%%
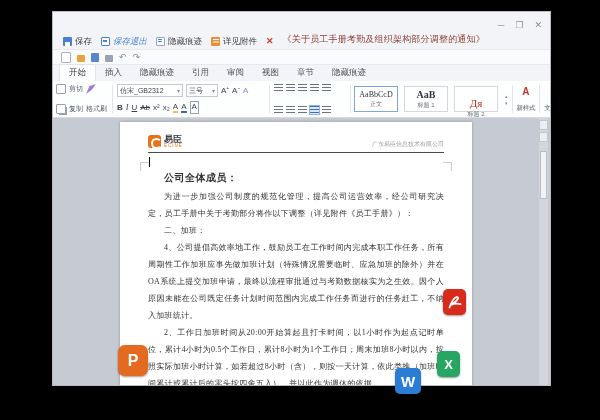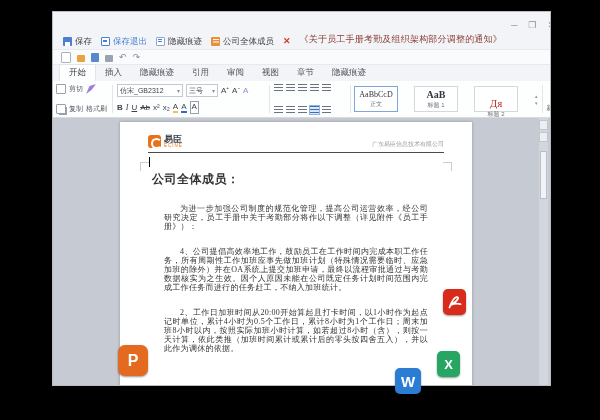"保存退出" .blue-lbl { font-style: none -> italic }
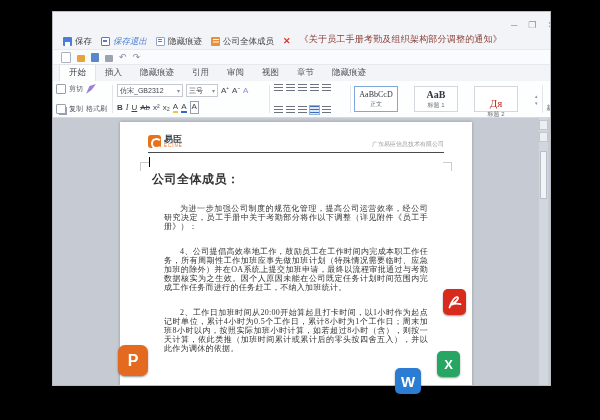"公司全体成员" span.lbl { text: 公司全体成员 -> 详见附件 }
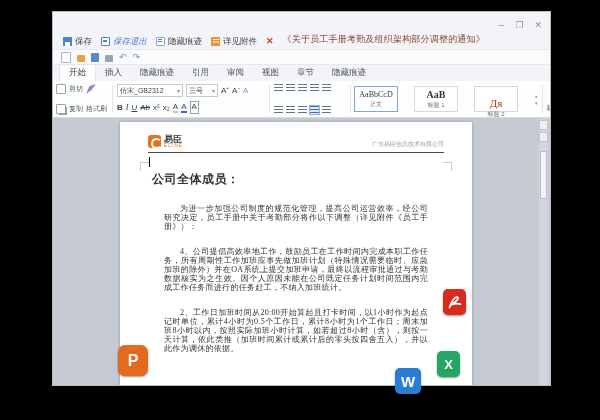"AaBbCcD" div.rrow { gap: 16px -> 6px }
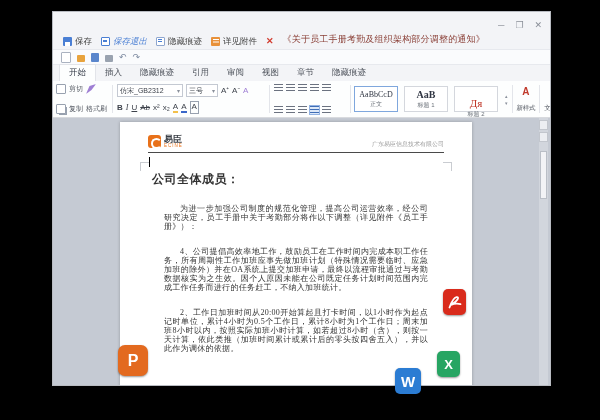"公司全体成员：" .salutation { font-size: 12px -> 10px; margin: 0 0 3px 4px -> 0 0 3px 16px }
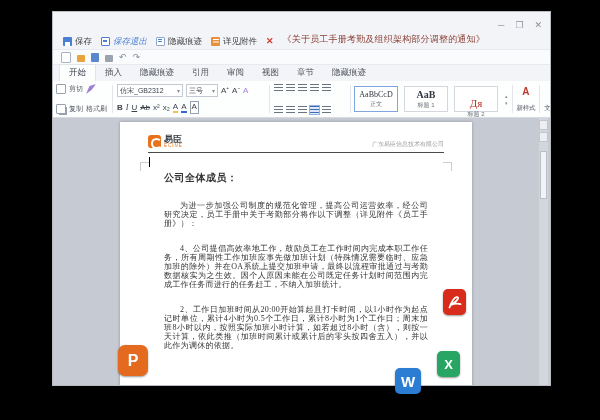"为进一步加强公司制度的规范化管理，提高公司运营效率，经公司研究决定，员工手册中关" .doc-p { line-height: 9px -> 17px; margin: 16px -> 0 }
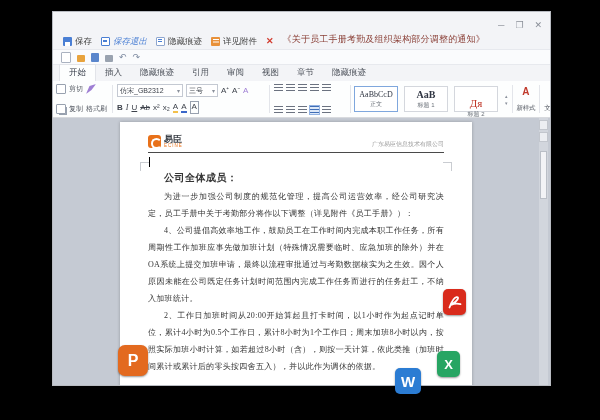"二、加班：" p.doc-p { html: none -> <p>二、加班：</p> }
%%
• [WHAT TO PRODUCE]:
Will you repeat the material above, but only from the line containing "line-height: 9px ->" through its last line, exactly and without the pictures?

• [EXERCISE RESPONSE]:
"为进一步加强公司制度的规范化管理，提高公司运营效率，经公司研究决定，员工手册中关" .doc-p { line-height: 9px -> 17px; margin: 16px -> 0 }
"二、加班：" p.doc-p { html: none -> <p>二、加班：</p> }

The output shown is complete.